Supplied material Block Start
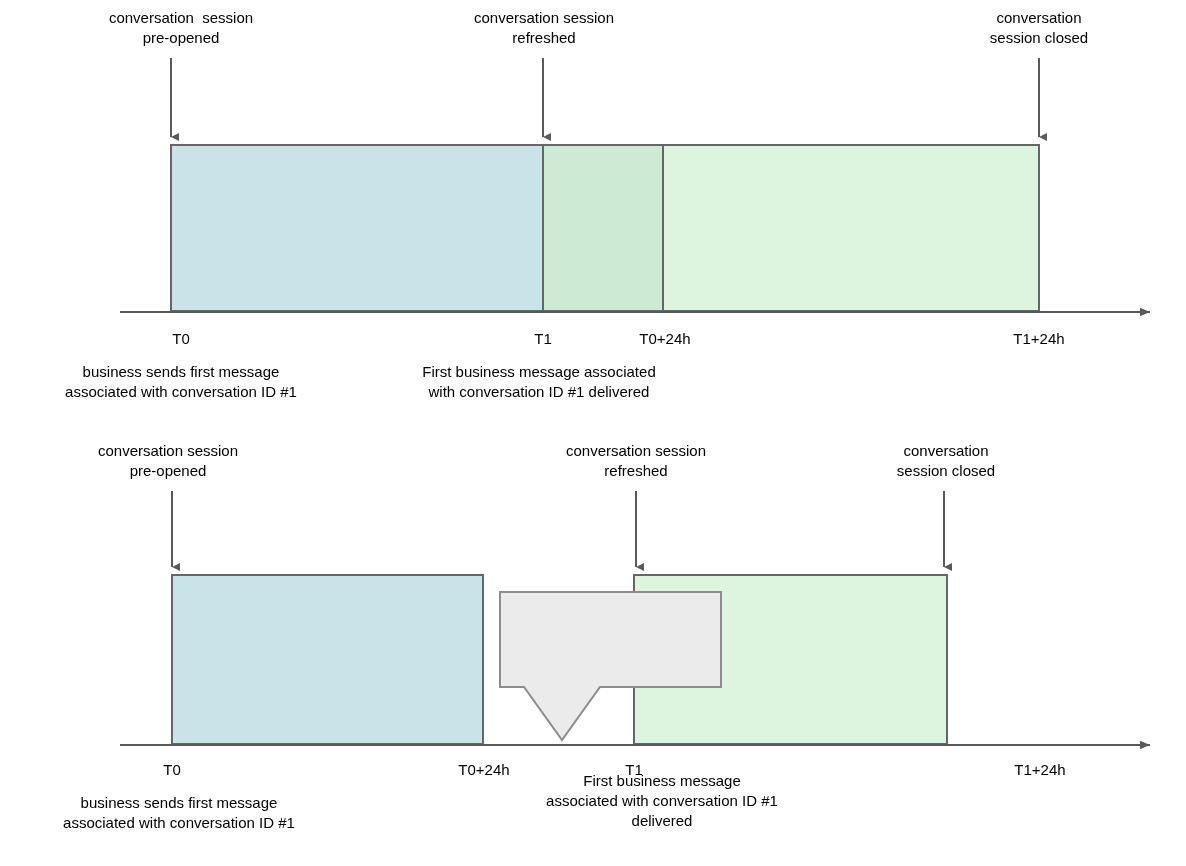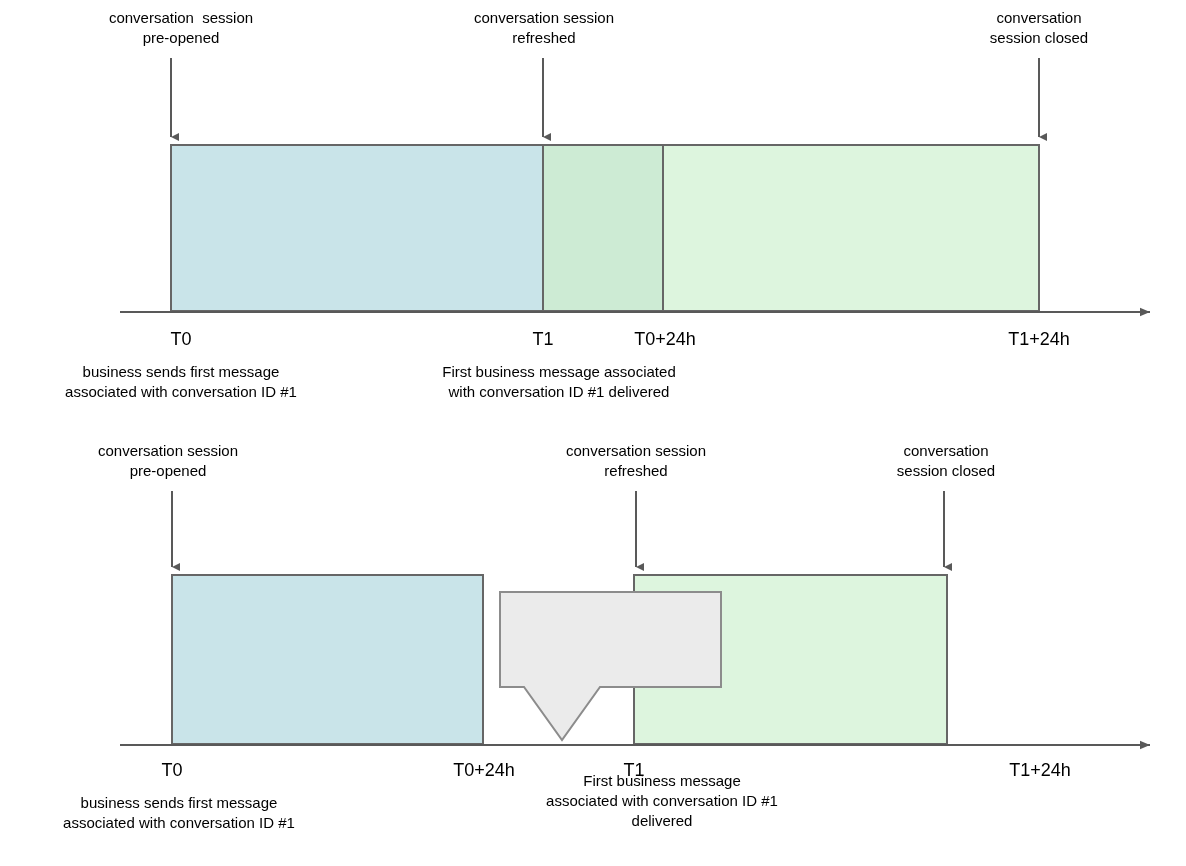--- a/index.html
+++ b/index.html
@@ -25,21 +25,21 @@
   .txt {
     position: absolute;
     text-align: center;
     font-size: 15px;
     line-height: 20px;
     color: #000000;
     white-space: pre;
   }
   .tick-label {
     position: absolute;
-    font-size: 18px;
+    font-size: 15px;
     line-height: 18px;
     text-align: center;
     font-weight: normal;
     white-space: pre;
   }
   .callout-text {
     position: absolute;
     font-size: 15px;
     line-height: 22px;
     text-align: left;
@@ -64,21 +64,21 @@
   <div class="txt" style="left:919px; top:8px; width:240px;">conversation
 session closed</div>
 
   <div class="tick-label" style="left:131px; top:330px; width:100px;">T0</div>
   <div class="tick-label" style="left:493px; top:330px; width:100px;">T1</div>
   <div class="tick-label" style="left:615px; top:330px; width:100px;">T0+24h</div>
   <div class="tick-label" style="left:989px; top:330px; width:100px;">T1+24h</div>
 
   <div class="txt" style="left:46px; top:362px; width:270px;">business sends first message
 associated with conversation ID #1</div>
-  <div class="txt" style="left:414px; top:362px; width:290px;">First business message associated
+  <div class="txt" style="left:394px; top:362px; width:290px;">First business message associated
 with conversation ID #1 delivered</div>
 
   <div class="txt" style="left:48px; top:441px; width:240px;">conversation session
 pre-opened</div>
   <div class="txt" style="left:516px; top:441px; width:240px;">conversation session
 refreshed</div>
   <div class="txt" style="left:826px; top:441px; width:240px;">conversation
 session closed</div>
 
   <div class="tick-label" style="left:122px; top:761px; width:100px;">T0</div>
Supplied material Block End
| Task goal |
Would you return the whole listing above exactly as written, skipping any image?

| Worked solution |
--- a/index.html
+++ b/index.html
@@ -25,21 +25,21 @@
   .txt {
     position: absolute;
     text-align: center;
     font-size: 15px;
     line-height: 20px;
     color: #000000;
     white-space: pre;
   }
   .tick-label {
     position: absolute;
-    font-size: 18px;
+    font-size: 15px;
     line-height: 18px;
     text-align: center;
     font-weight: normal;
     white-space: pre;
   }
   .callout-text {
     position: absolute;
     font-size: 15px;
     line-height: 22px;
     text-align: left;
@@ -64,21 +64,21 @@
   <div class="txt" style="left:919px; top:8px; width:240px;">conversation
 session closed</div>
 
   <div class="tick-label" style="left:131px; top:330px; width:100px;">T0</div>
   <div class="tick-label" style="left:493px; top:330px; width:100px;">T1</div>
   <div class="tick-label" style="left:615px; top:330px; width:100px;">T0+24h</div>
   <div class="tick-label" style="left:989px; top:330px; width:100px;">T1+24h</div>
 
   <div class="txt" style="left:46px; top:362px; width:270px;">business sends first message
 associated with conversation ID #1</div>
-  <div class="txt" style="left:414px; top:362px; width:290px;">First business message associated
+  <div class="txt" style="left:394px; top:362px; width:290px;">First business message associated
 with conversation ID #1 delivered</div>
 
   <div class="txt" style="left:48px; top:441px; width:240px;">conversation session
 pre-opened</div>
   <div class="txt" style="left:516px; top:441px; width:240px;">conversation session
 refreshed</div>
   <div class="txt" style="left:826px; top:441px; width:240px;">conversation
 session closed</div>
 
   <div class="tick-label" style="left:122px; top:761px; width:100px;">T0</div>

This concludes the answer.